Het was een onwerkelijk beeld. Surrealistisch. Ik wilde afrekenen, maar de Bulgaarse eigenaar van het tankstation zei eerst op een dwingende toon tegen mij: "You people, America, boom!" Razendsnel maakte ik een vertaling: you people = ik, moslim. America = Twin Towers. Boom = terreuraanslag. Ik werd op slag onderdeel van een realiteit waar ik part noch deel aan had. Hoe vreemd, maar instinctief wilde ik me verontschuldigen. Ik stapte snel in mijn auto en stemde af op de Engelse kanalen die ik via de middengolf kon oppikken.

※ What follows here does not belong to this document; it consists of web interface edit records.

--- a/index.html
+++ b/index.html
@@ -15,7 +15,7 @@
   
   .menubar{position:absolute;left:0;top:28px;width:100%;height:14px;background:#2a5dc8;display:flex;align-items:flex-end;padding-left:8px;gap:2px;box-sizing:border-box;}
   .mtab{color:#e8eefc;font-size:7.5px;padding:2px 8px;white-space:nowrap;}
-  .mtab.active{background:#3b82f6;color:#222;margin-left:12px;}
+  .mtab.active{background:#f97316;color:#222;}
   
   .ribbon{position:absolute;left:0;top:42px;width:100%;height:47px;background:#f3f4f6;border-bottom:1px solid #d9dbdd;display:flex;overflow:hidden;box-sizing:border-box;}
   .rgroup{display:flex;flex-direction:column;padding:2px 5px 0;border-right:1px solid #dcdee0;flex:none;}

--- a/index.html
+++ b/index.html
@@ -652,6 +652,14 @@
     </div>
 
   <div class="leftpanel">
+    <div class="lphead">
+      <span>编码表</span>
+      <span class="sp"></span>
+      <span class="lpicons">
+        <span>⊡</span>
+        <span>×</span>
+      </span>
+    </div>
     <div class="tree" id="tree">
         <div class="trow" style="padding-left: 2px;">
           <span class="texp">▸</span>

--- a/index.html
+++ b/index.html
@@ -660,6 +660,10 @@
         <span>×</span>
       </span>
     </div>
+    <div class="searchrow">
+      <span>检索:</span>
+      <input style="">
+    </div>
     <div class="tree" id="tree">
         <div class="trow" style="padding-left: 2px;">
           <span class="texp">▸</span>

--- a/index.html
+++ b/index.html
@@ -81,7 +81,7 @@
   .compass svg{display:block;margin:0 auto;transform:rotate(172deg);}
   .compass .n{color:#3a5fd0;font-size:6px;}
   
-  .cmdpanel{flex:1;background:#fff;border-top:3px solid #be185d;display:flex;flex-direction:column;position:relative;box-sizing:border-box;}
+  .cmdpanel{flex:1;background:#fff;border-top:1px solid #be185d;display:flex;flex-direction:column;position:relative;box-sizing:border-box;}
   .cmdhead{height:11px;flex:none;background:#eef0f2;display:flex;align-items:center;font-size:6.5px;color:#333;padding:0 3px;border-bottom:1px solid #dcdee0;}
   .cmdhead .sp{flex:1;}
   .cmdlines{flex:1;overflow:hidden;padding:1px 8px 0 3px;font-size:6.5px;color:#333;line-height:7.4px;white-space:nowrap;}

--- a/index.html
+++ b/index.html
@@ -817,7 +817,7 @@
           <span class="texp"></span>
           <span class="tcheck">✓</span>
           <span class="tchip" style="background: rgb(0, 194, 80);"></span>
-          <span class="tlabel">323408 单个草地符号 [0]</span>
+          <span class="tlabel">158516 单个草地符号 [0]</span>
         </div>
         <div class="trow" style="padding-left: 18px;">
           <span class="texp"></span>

Eenmaal in Turkije aangekomen kwam het nieuws over de aanslag vooral in een vakantiecontext binnen: ik zat veilig in een bubbel met familie en vrienden. Pas toen ik weer thuiskwam in Nederland, kon ik het gewicht van wat er in Amerika was gebeurd pas echt goed bevatten. Mijn wereld was ook veranderd.
"You people, America, boom!" Razendsnel maakte ik een vertaling: you people = ik, moslim. America = Twin Towers. Boom = terreuraanslag. Ik werd op slag onderdeel van een realiteit waar ik part noch deel aan had.
Enis Odaci
Daar waar ik voor ‘nine-eleven’ collega en buurman was, werd ik letterlijk na ‘nine-eleven’ gezien als moslimcollega en als moslimbuurman. Een week na thuiskomst in Nederland hervatte ik mijn werk bij de provincie Noord-Holland als verkeerskundig adviseur. We vergaderden over de aanleg van een nieuw stukje snelweg rond Amsterdam. Tijdens het beoordelen van planologische schetsen en tekeningen legde de projectleider de vergadering stil en vroeg mij wat ik van de aanslagen in New York vond. De vraag overrompelde mij. Wat kun je op dat moment doen?

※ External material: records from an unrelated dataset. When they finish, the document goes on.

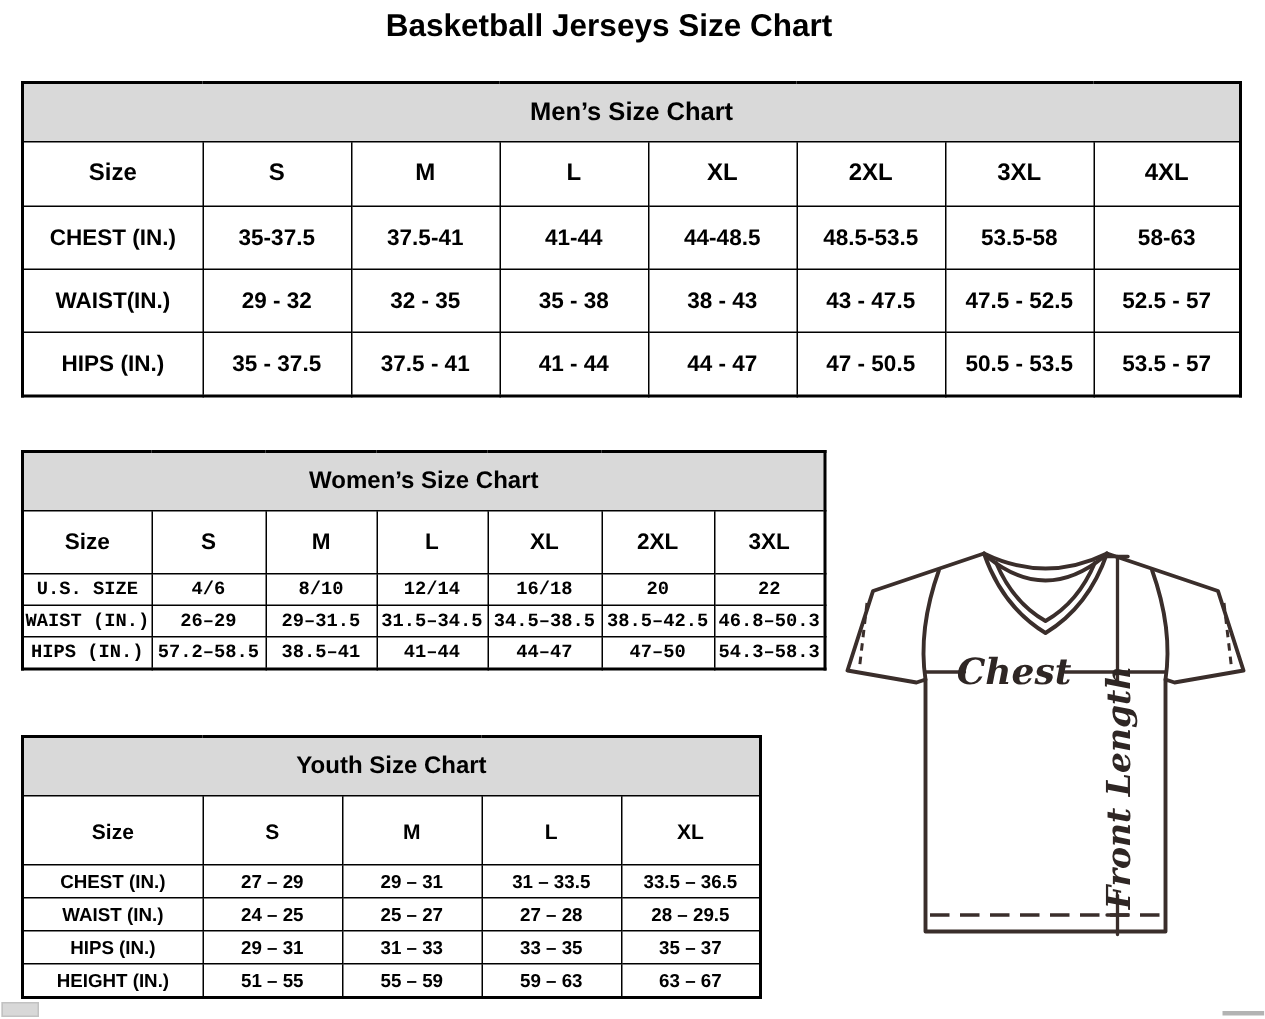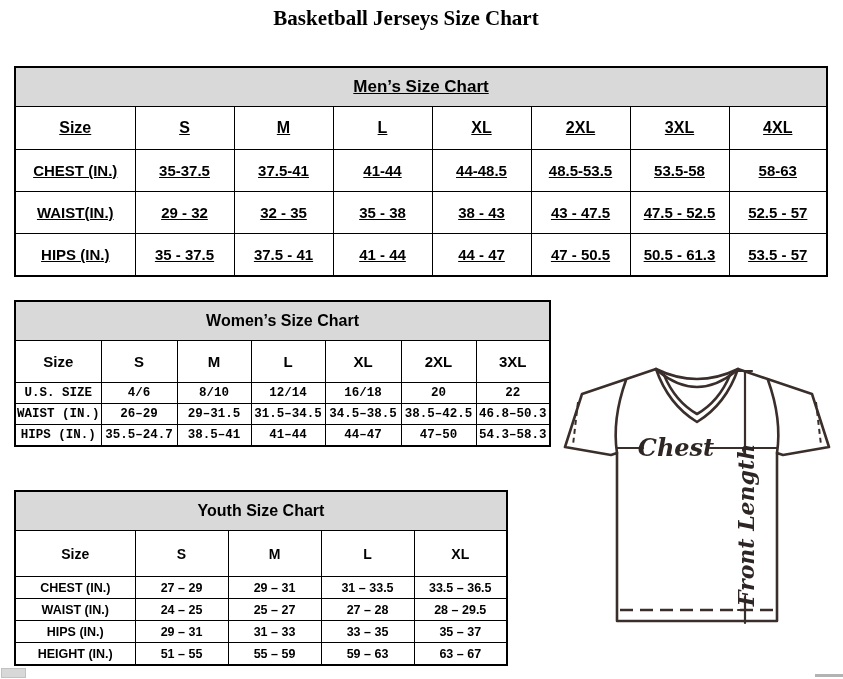--- a/index.html
+++ b/index.html
@@ -15,7 +15,7 @@
     position:absolute;top:6px;left:0;width:812px;
     margin:0;text-align:center;
     font-size:21px;font-weight:bold;color:#000;
-    font-family:Liberation Serif, serif;
+    font-family:Liberation Sans, sans-serif;
   }
   table.size-table{
     position:absolute;

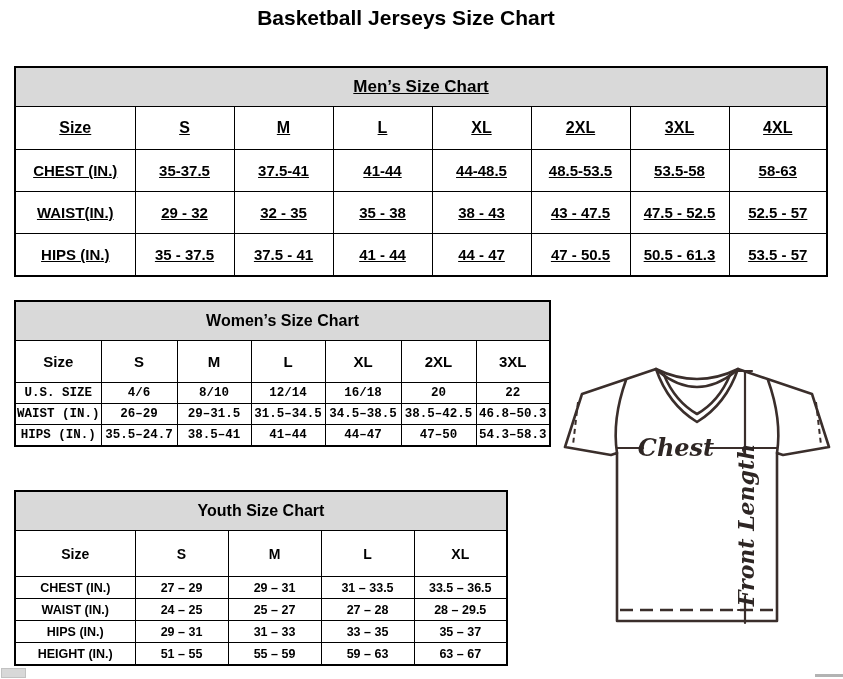--- a/index.html
+++ b/index.html
@@ -35,7 +35,7 @@
   }
   tr.caption-row td{background:var(--header-band,#d9d9d9);}
   
-  #mens-table{left:14px;top:66px;width:812px;text-decoration:underline;}
+  #mens-table{left:14px;top:54px;width:812px;}
   #mens-table tr.caption-row td{height:38px;font-size:17px;}
   #mens-table tr.header-row td{height:42px;font-size:16px;}
   #mens-table tr.data-row td{height:41px;font-size:15px;}

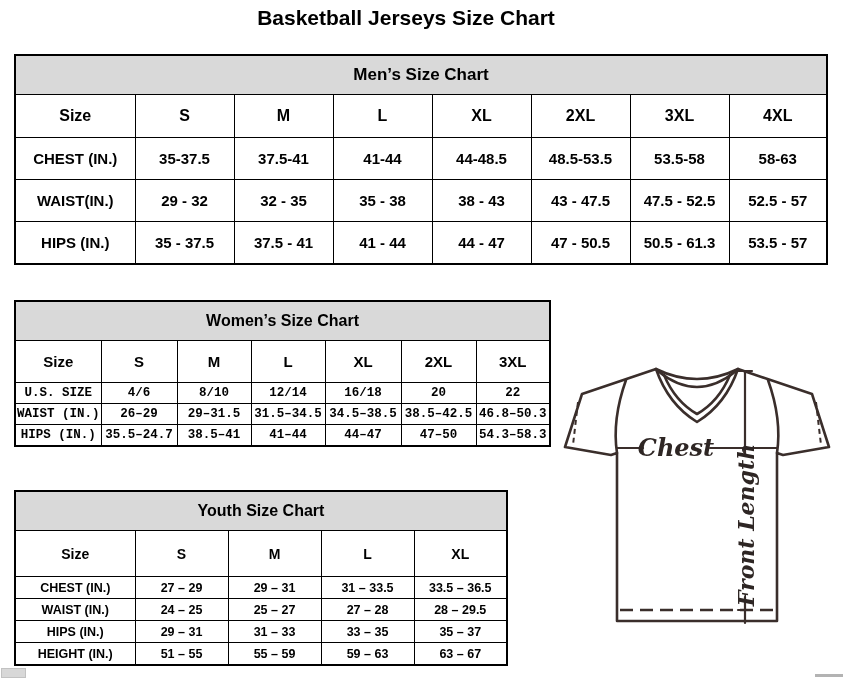--- a/index.html
+++ b/index.html
@@ -128,7 +128,7 @@
         <td>41 - 44</td>
         <td>44 - 47</td>
         <td>47 - 50.5</td>
-        <td>50.5 - 61.3</td>
+        <td>50.5 - 53.5</td>
         <td>53.5 - 57</td>
       </tr>
     </tbody>

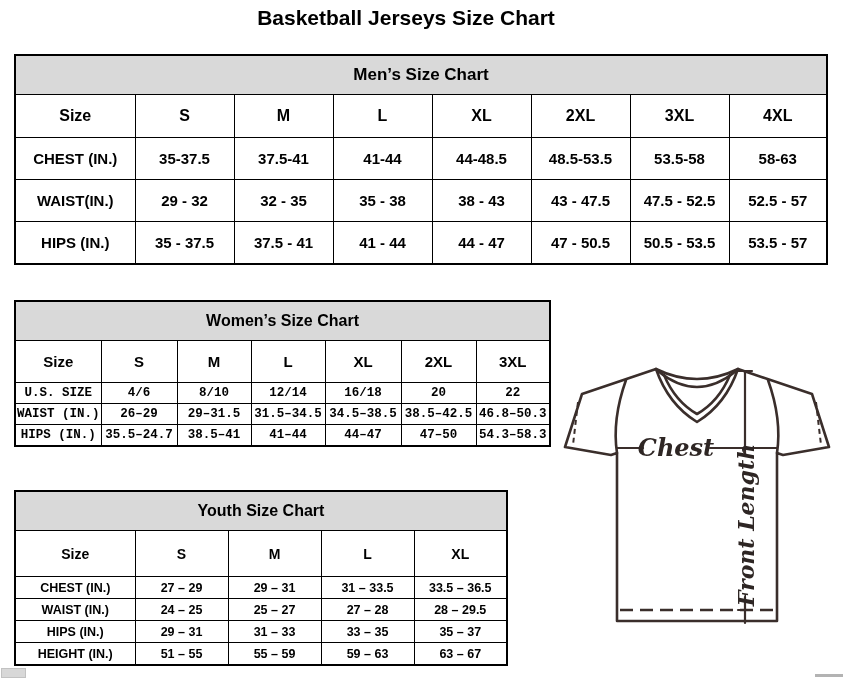--- a/index.html
+++ b/index.html
@@ -177,7 +177,7 @@
       </tr>
       <tr class="data-row">
         <td class="row-label">HIPS (IN.)</td>
-        <td>35.5–24.7</td>
+        <td>57.2–58.5</td>
         <td>38.5–41</td>
         <td>41–44</td>
         <td>44–47</td>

Nu ben ik dankzij mijn Turkse en Tukkerse achtergrond redelijk rap van de tongriem gesneden, maar ik stond op dat moment werkelijk met de mond vol tanden. Daar waar je zou verwachten dat de collega’s de vraag zouden parkeren tot een informeel gesprek bij de koffieautomaat, kreeg het een ongemakkelijke lading. Andere collega’s haakten zelfs aan op die eerste vraag: ‘Wat zegt de Koran over terrorisme?’, ‘Hoe zit het met islam en vrouwenrechten, want in Afghanistan stenigen ze meisjes, toch?’, ‘Is God gelijk aan Allah?’ en de meest snijdende vraag: ‘Waarom haten moslims ons?’
Ik besefte dat dit een belangrijk moment was en voelde dat ik een wezenlijk keuze te maken had. Ik kon alles weglachen en de collega’s verzoeken om mij niet lastig te vallen met dit soort onzin. Of ik kon de vragen serieus nemen en proberen de sfeer goed te houden door vooral de vraag áchter de vraag te begrijpen. Ik koos voor het laatste en begon zo goed als ik kon met het geven van antwoorden. Al snel besefte ik dat ik vooral op de theologische vragen geen antwoord had. Ik bleek theologisch helemaal niet zo goed onderlegd te zijn in de islam.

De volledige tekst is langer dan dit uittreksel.